Not sure when the design started but it might have been around 1942: It was first run in 1944...


> Also with this system all IP rights were transferred to the military. At least as far as manufacturing right were concerned.


Did that change?


> NACA wasn't setup to do, nor was it their mission to do the kind of work the army needed.


That's true, but...

NACA's job was to develop the field of aerospace engineering and propulsion engineering
Their work generally was based on coming up with new airfoil/airframe, new engineering and engine concepts: They did however test ideas out.



pinsog said:


> Sir, I would imagine Zipper is a younger person that doesn’t have the experience or knowledge of the rest of the group.


I'm 34


> Obviously he is interested and would like to learn


Correct


----------



## pinsog (Dec 22, 2017)

Hello Zipper. I’m 47. I think many of these guys are retired and a lot of them are in the aerospace industry or ex military. I’ve learned tons myself. Listen to them, research on your own and ask questions on stuff you don’t understand. Above all, enjoy yourself!!!! Have a great day

Reactions: Like Like:
1 | Agree Agree:
1 | Like List reactions


----------



## Jugman (Dec 22, 2017)

Zipper730 said:


> Not sure when the design started but it might have been around 1942: It was first run in 1944...



The official start date for the R-4360 was in November 1940. Major funding came some time later.



> Did that change?



It has been modified but I have no knowledge with regards to when or why.



> That's true, but...
> 
> NACA's job was to develop the field of aerospace engineering and propulsion engineering
> Their work generally was based on coming up with new airfoil/airframe, new engineering and engine concepts: They did however test ideas out.
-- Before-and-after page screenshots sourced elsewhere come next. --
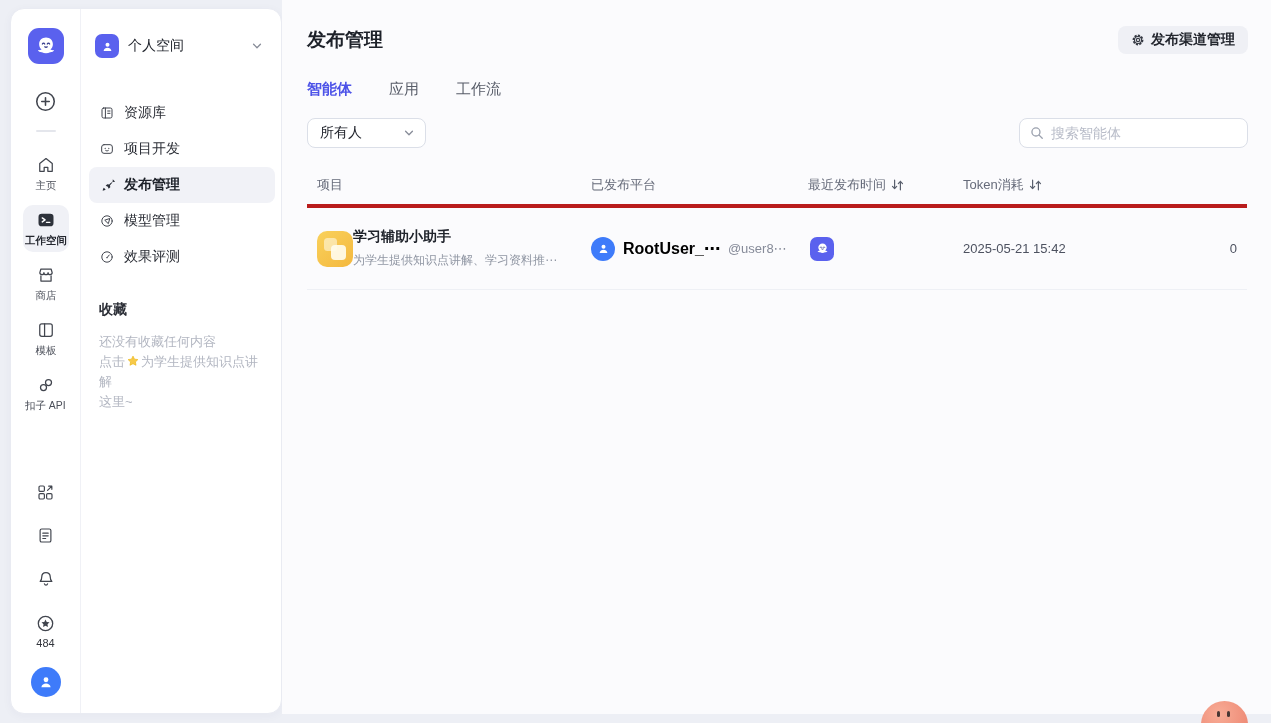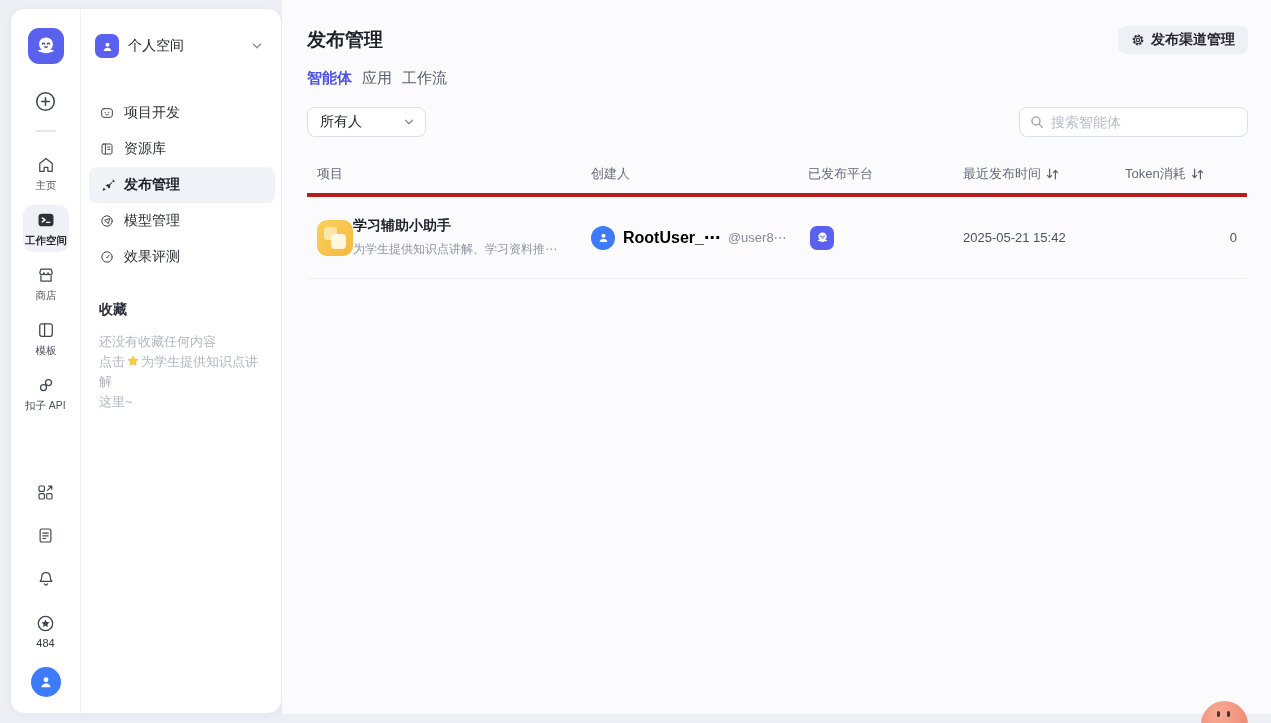"智能体" .tabs { gap: 10px -> 37px; margin-top: 15px -> 26px }
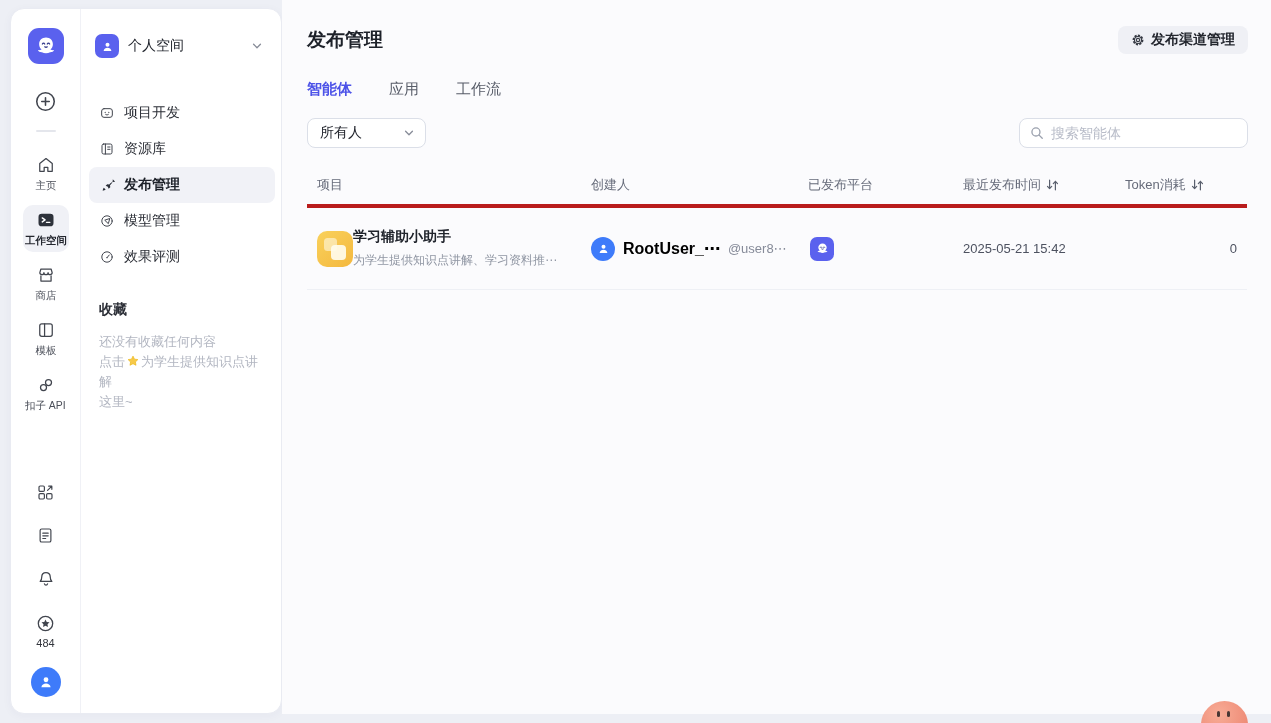"项目开发" div.menu-item { order: before "资源库" -> after "资源库" }
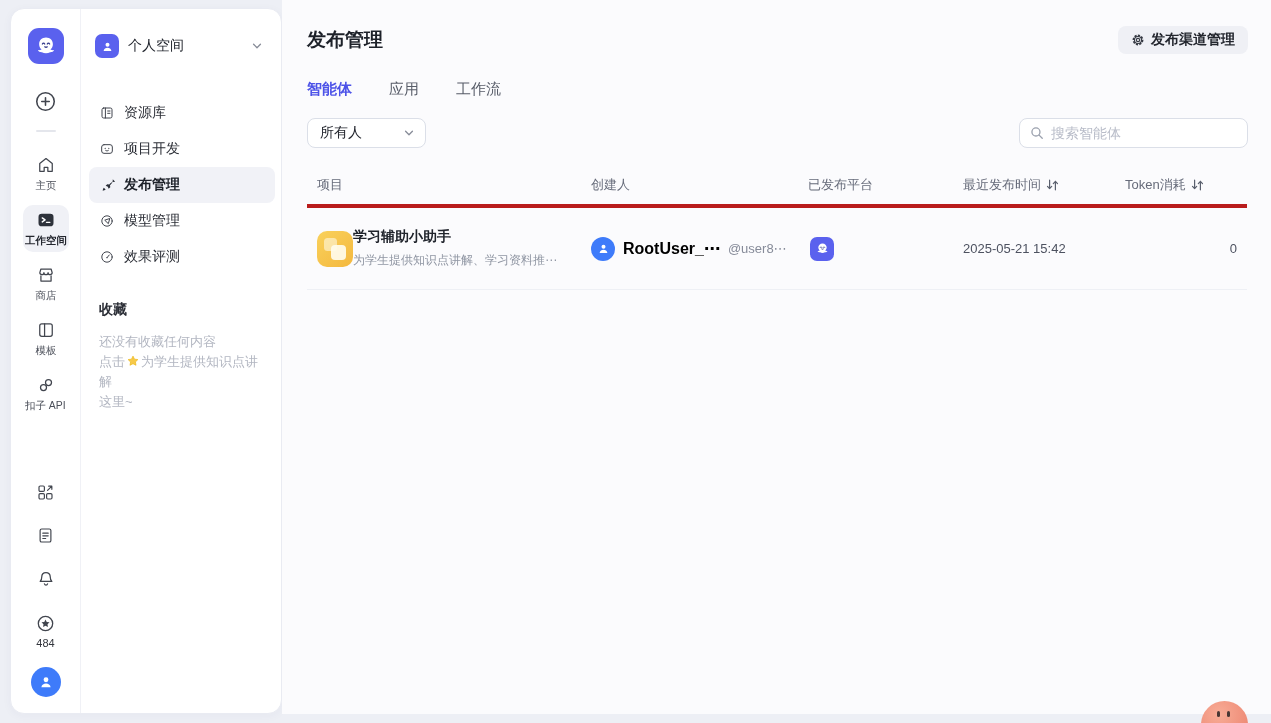"创建人" div.th { html: <div>创建人</div> -> none }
NACA's job was to advance the theory of flight not to apply it to practical everyday problems. The army needed expertise in the latter. In any event NACA didn't have the kind of facilities to build an engine from scratch.

Reactions: Bacon Bacon:
1 | Like List reactions


----------



## pbehn (Dec 22, 2017)

Zipper730 said:


> During early testing it would give a basic idea of what the engine would do at different altitude if there were an inadequate number of test-celles
> From what I read: He joined RR in 1937, started working on superchargers in 1938.



The real advantage of running a test up a mountain at 10,000ft is the ability to strap as many sensors on it as you can manage and record their readings. Thermocouples, thermometers, surface pyrometers, barometers, flow meters etc which cannot be done on an aircraft. This is how things work, the information learned will have been used to improved understanding of how engines work and what works at all altitudes.

Hooker was (as another poster pointed out) a mathematician who also studied hydro and fluid dynamics at university. He started working on the Merlin Supercharger initially in response to a request from the Air Ministry for a turbocharged Merlin to power a high altitude Wellington bomber/recon aircraft. His work or the Merlin supercharger initially produced the Merlin 45 and then the 61, but he was a mathematician and an engineer, his improvements to the Merlin were not from years of getting his hands dirty but really knowing the subject of compressing and moving gases in engines, which was equally applicable to jet engines.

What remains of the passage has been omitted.